**Record excerpts**
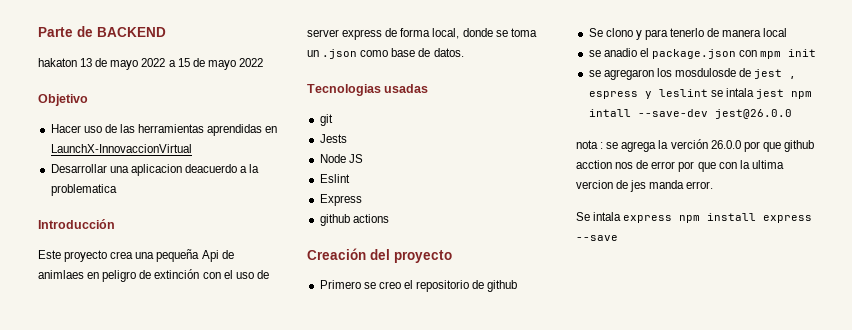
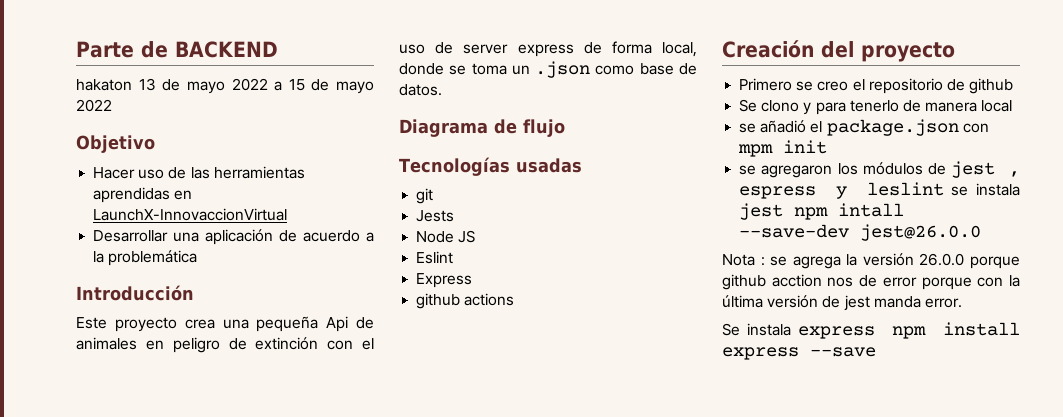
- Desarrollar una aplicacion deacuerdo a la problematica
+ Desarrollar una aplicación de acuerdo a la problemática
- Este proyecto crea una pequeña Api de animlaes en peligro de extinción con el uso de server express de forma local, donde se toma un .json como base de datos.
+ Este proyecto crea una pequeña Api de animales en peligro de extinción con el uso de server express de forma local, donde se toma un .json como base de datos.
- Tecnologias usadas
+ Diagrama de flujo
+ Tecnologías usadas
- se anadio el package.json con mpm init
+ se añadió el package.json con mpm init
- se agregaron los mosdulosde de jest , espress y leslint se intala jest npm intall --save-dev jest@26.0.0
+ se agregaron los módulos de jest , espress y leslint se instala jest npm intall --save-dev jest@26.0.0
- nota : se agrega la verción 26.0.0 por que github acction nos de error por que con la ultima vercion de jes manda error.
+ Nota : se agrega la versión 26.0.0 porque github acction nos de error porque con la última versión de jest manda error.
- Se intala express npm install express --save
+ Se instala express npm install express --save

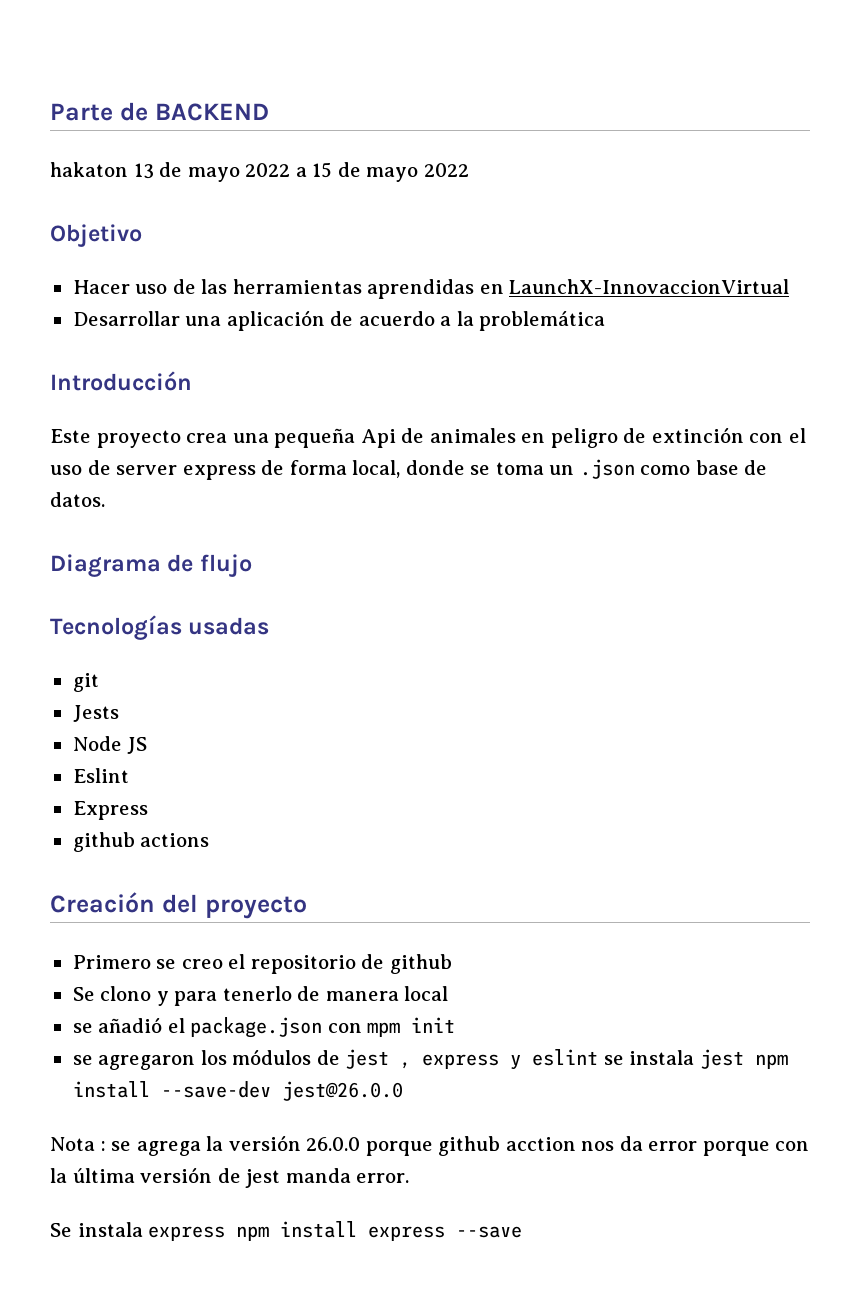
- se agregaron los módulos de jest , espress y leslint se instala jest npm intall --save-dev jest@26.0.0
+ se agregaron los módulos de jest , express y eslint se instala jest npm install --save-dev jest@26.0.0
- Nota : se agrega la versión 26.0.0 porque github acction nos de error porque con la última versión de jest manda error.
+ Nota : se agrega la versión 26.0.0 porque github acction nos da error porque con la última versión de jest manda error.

...

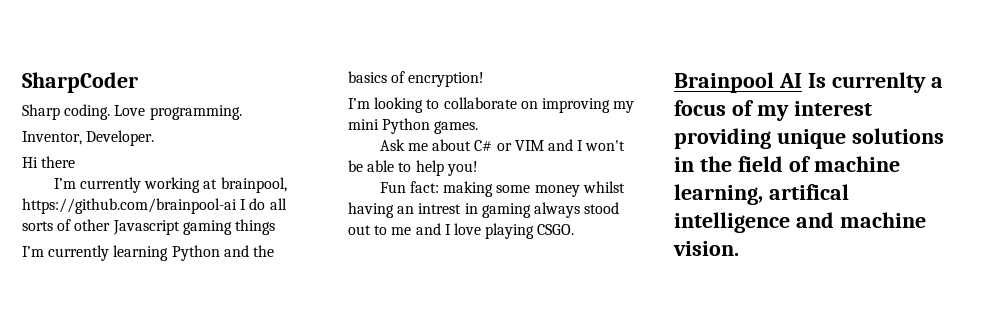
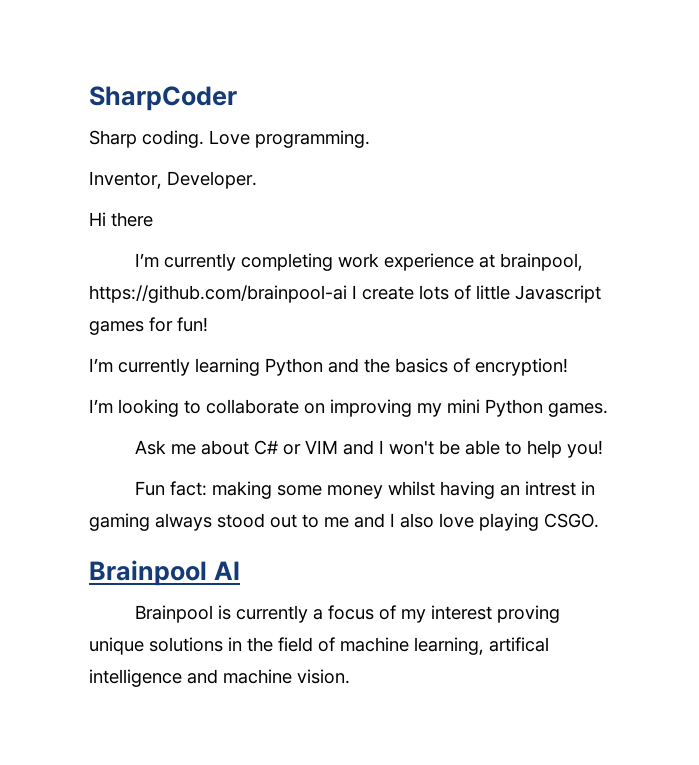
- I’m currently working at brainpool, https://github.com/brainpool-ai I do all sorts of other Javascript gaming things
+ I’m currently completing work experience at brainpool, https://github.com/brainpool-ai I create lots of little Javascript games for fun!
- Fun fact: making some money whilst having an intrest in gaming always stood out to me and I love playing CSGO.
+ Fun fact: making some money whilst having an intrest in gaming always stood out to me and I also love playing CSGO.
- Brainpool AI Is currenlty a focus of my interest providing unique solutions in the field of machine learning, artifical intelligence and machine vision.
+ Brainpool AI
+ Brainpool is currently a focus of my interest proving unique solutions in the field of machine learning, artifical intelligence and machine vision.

**What the task requires**
From the records above, return each line that has the string "field".

**Written response**
- Brainpool AI Is currenlty a focus of my interest providing unique solutions in the field of machine learning, artifical intelligence and machine vision.
+ Brainpool is currently a focus of my interest proving unique solutions in the field of machine learning, artifical intelligence and machine vision.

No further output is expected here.